Metering Business Events in a Multi-Tenant Hadoop Data Lake with Apache Kafka and Spark

Introduction

Servicing a larger number of Data Scientists and development teams productionalizing their ML models and Big Data concepts, would definitely raise concerns of efficiency, reuse and security as scale increases. Then component-level multi-tenancy can offer benefits and superior solutions over whole-stack-deploy-per-each-tenant one (as offered by cloud providers).

In the series of articles "Note Web - Multi-tenant Big Data Lake" we'll present interlinked notes on building such an agile service environment for development teams and individual researches. "Note Web" part in the series' title is not only to reflect the nature of this series - architect's notes, but also is an Active Content Management & Development Platform offered as SaaS at NoteInWeb.com. It is currently in beta-testing.

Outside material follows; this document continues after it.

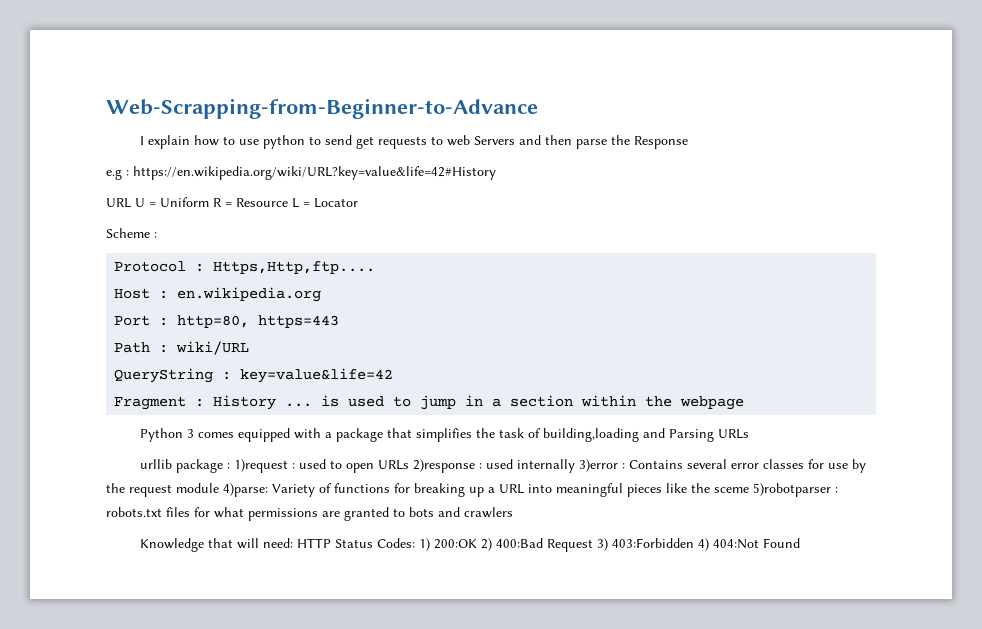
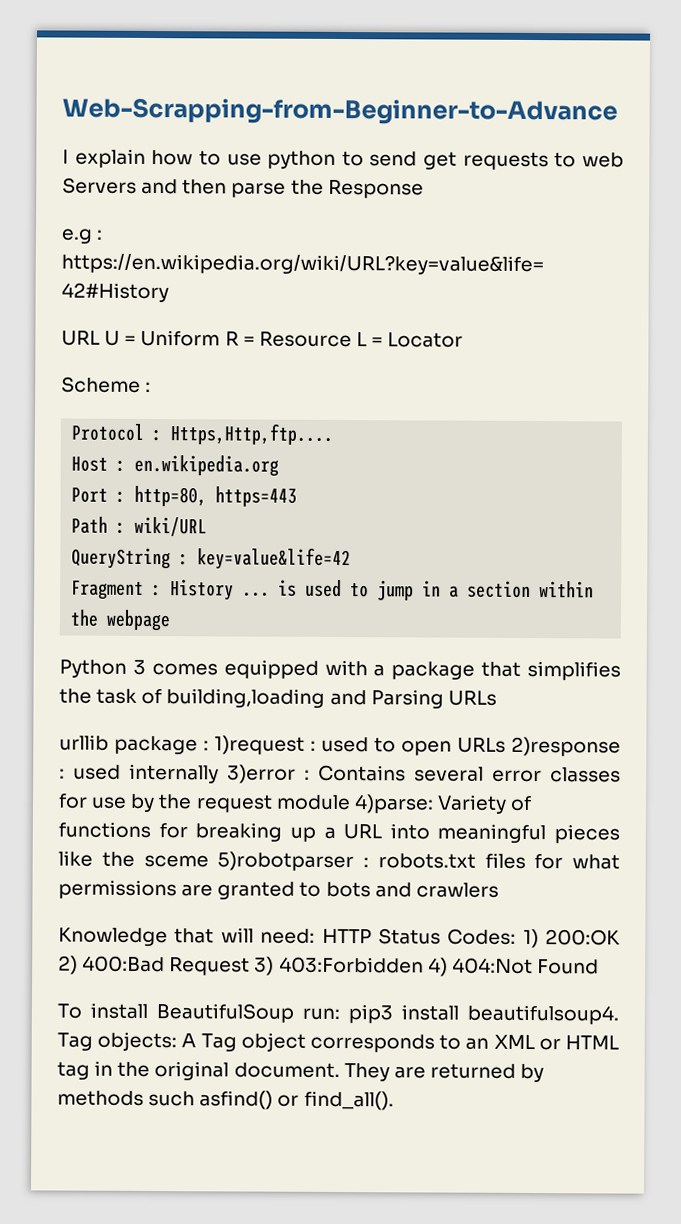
+ To install BeautifulSoup run: pip3 install beautifulsoup4. Tag objects: A Tag object corresponds to an XML or HTML tag in the original document. They are returned by methods such asfind() or find_all().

Arguably, multi-tenancy, metering-monitoring, as well as authentication, authorization, audit are cornerstones of any SaaS/PaaS offering. That's why we'll start with the first two in this series, covering implementation of the others in subsequent articles. There is another such architectural cornerstone present implicitly in any SaaS/PaaS, that NoteWeb would make explicit and put at end users and tenant's control. That's a topic of a different series of articles in development, though.

Multi-tenancy

Multi-tenancy traditionally poses architectural challenges for distributed systems with heterogeneous storage. This cross-cutting concern needs to be implemented holistically across all participating system components and services to deliver coherent and manageable customer experience.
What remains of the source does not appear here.